The report also drew support from multiple public policy advocacy groups.
“The task force recommendations follow a theme that has been key to the successful criminal justice reforms of the last decade and a half: We should lock up the people who we have reason to believe are a threat to public safety and develop alternative punishments for people who violated a law but are not a public safety risk,” David Guenthner, senior strategist for state affairs at the Mackinac Center for Public Policy, said in a statement.
Michigan League for Public Policy President and CEO Gilda Jacobs said her organization “wholeheartedly supports” the task force’s recommendations.
“Our current jail system’s overemphasis on fines and fees — and severe imbalance and punishment for those who can’t afford them — is creating a modern-day debtors’ prison where people with lower incomes receive harsher penalties than people with money,” Jacobs said in a statement. “This area of our justice system has sadly become more focused on public profits than public safety and the punishment often fits the pocketbook more than the crime.”
Appetite for action?
The report’s release follows multiple statewide criminal justice reforms over the past year, including raising the age of defining an adult and allowing parole for medically frail inmates. In late 2019, the state House passed reforms involving the expungement of certain criminal records.
The recommendations are effectively suggestions for issues for lawmakers to address. House Speaker Lee Chatfield, R-Levering, and Republican Senate Majority Leader Mike Shirkey indicated a willingness to take up additional criminal justice issues.

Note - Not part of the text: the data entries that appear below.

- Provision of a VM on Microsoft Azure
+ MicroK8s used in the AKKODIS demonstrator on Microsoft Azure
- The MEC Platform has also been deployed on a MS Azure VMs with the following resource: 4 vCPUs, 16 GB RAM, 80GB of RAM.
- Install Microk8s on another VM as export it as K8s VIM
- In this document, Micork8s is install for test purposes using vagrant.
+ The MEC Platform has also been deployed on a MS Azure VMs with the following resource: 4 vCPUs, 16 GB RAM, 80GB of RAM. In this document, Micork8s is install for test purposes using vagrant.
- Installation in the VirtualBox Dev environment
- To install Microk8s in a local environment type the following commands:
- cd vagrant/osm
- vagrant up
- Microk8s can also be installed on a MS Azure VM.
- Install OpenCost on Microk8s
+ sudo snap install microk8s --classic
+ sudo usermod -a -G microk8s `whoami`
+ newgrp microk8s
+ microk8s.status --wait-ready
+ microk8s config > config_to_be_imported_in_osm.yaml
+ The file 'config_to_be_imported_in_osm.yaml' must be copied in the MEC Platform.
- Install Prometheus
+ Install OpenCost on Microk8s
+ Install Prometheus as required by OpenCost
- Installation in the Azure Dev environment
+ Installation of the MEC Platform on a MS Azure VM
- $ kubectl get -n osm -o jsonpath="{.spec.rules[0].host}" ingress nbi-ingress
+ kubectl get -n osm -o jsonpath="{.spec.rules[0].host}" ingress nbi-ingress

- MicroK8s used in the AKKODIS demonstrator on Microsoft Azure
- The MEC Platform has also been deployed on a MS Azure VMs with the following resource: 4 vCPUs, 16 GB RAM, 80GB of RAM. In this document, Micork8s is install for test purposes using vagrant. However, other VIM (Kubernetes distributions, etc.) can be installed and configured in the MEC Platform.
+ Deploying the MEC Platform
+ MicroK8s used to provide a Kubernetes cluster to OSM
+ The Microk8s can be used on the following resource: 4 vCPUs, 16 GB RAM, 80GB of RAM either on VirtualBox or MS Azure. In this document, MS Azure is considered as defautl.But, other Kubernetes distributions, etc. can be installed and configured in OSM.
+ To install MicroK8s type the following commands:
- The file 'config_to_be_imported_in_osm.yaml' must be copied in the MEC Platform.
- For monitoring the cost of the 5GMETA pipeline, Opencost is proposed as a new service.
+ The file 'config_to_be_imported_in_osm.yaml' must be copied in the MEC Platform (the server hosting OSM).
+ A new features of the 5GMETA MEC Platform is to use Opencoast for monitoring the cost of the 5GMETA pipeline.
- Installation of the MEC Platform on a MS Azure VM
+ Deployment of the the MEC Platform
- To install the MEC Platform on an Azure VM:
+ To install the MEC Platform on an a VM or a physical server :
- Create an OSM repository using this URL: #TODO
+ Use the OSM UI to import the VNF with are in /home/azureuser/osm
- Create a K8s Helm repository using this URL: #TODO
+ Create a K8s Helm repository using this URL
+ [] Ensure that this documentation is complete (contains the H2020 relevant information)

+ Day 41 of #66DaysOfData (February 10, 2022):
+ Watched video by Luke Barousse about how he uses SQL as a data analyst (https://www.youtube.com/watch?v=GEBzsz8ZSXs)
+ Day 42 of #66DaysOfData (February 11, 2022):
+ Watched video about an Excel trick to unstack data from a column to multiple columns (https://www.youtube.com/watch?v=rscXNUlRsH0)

“We have made significant progress in reforming our criminal justice system in recent years, but there is much more we can do to protect the rights, freedoms and safety of every single Michigan resident,” Chatfield said after the report’s release. “The House will review every one of these recommendations and begin work immediately to help protect the people of our state and give them the local and state government they deserve.”
Advocates, too, are optimistic about the political outlook.
“I feel very confident the political climate will allow movement on this knowing this is a great bipartisan issue and something we can rally behind,” said Kramer from the Grand Rapids Chamber. “There is still a lot of work to be done in this space.”